Stored data:
►

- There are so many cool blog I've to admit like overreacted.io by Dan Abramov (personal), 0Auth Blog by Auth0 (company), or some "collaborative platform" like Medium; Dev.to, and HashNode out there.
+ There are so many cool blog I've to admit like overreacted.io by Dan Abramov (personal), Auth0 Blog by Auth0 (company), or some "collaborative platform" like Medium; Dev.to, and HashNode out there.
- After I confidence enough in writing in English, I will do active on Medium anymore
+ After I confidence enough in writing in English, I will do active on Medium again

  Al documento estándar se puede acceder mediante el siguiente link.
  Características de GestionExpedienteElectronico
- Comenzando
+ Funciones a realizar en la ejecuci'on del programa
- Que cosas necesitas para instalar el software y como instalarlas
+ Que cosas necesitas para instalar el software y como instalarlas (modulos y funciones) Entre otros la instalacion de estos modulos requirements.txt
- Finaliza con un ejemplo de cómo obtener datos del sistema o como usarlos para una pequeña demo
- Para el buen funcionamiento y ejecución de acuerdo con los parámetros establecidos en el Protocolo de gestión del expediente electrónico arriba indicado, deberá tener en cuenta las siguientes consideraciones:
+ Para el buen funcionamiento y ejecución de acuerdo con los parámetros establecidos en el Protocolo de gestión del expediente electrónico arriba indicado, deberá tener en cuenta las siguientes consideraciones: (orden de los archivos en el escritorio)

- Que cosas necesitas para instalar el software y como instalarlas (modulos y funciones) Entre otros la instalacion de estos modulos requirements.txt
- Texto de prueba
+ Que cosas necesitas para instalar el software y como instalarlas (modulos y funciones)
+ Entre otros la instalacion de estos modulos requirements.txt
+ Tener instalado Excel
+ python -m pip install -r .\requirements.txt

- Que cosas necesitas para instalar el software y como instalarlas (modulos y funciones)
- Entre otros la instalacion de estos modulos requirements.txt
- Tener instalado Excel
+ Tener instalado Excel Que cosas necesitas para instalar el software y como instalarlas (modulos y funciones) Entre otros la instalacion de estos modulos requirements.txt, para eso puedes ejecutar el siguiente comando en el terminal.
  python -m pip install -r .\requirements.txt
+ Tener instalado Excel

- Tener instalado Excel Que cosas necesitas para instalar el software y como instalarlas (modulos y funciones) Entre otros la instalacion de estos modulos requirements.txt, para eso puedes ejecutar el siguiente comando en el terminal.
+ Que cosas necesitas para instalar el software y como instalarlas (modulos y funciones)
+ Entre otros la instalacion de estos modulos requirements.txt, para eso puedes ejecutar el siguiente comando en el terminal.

◄

Exercise prompt: From the records given above, copy all lines containing "Medium".

Task answer:
- There are so many cool blog I've to admit like overreacted.io by Dan Abramov (personal), 0Auth Blog by Auth0 (company), or some "collaborative platform" like Medium; Dev.to, and HashNode out there.
+ There are so many cool blog I've to admit like overreacted.io by Dan Abramov (personal), Auth0 Blog by Auth0 (company), or some "collaborative platform" like Medium; Dev.to, and HashNode out there.
- After I confidence enough in writing in English, I will do active on Medium anymore
+ After I confidence enough in writing in English, I will do active on Medium again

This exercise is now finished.